The task:
Quote the entries in full, character for character, without their images.

Supplied material:
▶

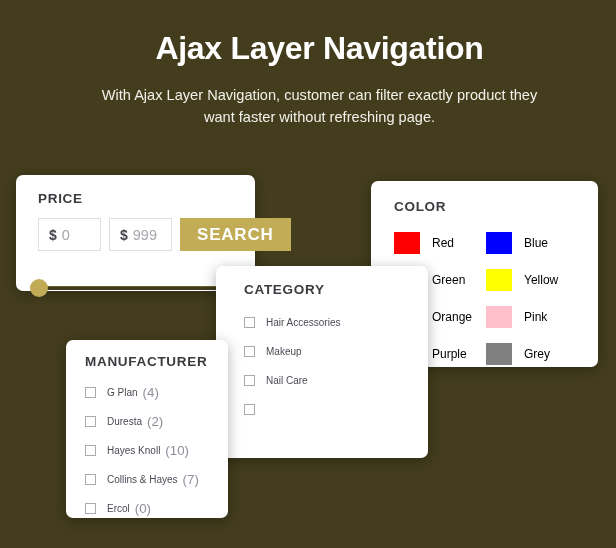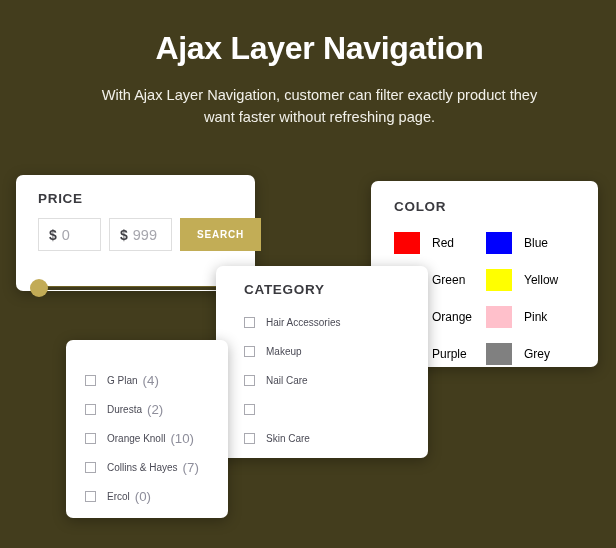"SEARCH" #search-button { font-size: 10px -> 17px }
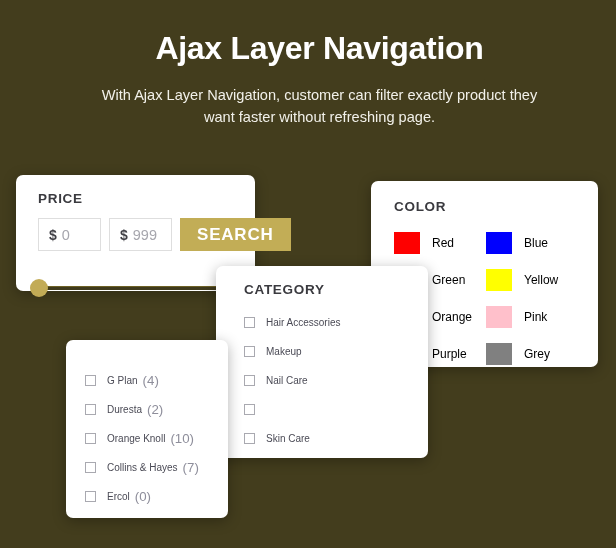"MANUFACTURER" div.panel-title { html: none -> <div>MANUFACTURER</div> }
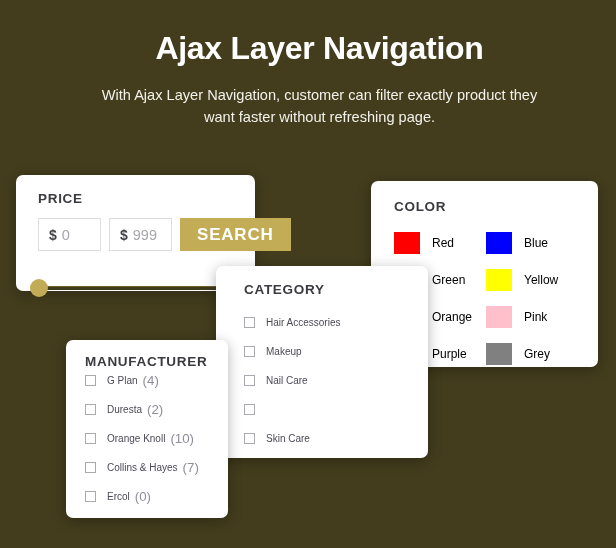"G Plan" #manufacturer-list { top: 26px -> 38px }
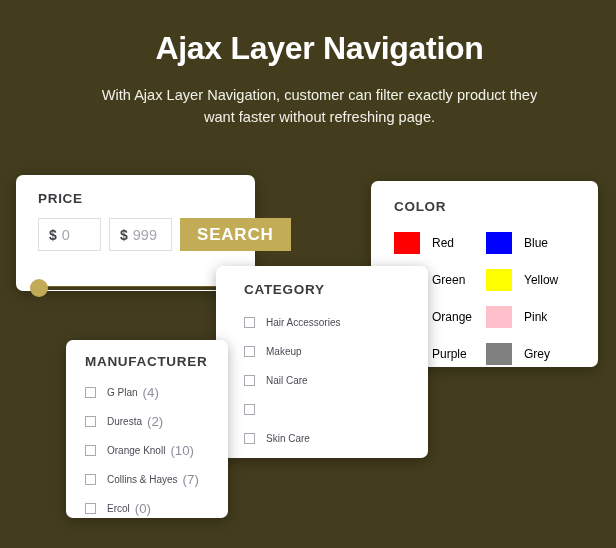"Skin Care" div.check-row { html: <div> <span></span> <span>Skin Care</span> </div> -> none }
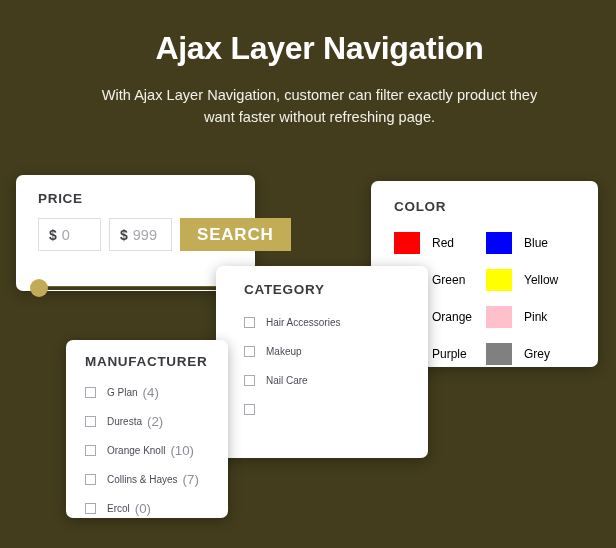"Orange Knoll" span.check-label { text: Orange -> Hayes }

◀

Answer:
"SEARCH" #search-button { font-size: 10px -> 17px }
"MANUFACTURER" div.panel-title { html: none -> <div>MANUFACTURER</div> }
"G Plan" #manufacturer-list { top: 26px -> 38px }
"Skin Care" div.check-row { html: <div> <span></span> <span>Skin Care</span> </div> -> none }
"Orange Knoll" span.check-label { text: Orange -> Hayes }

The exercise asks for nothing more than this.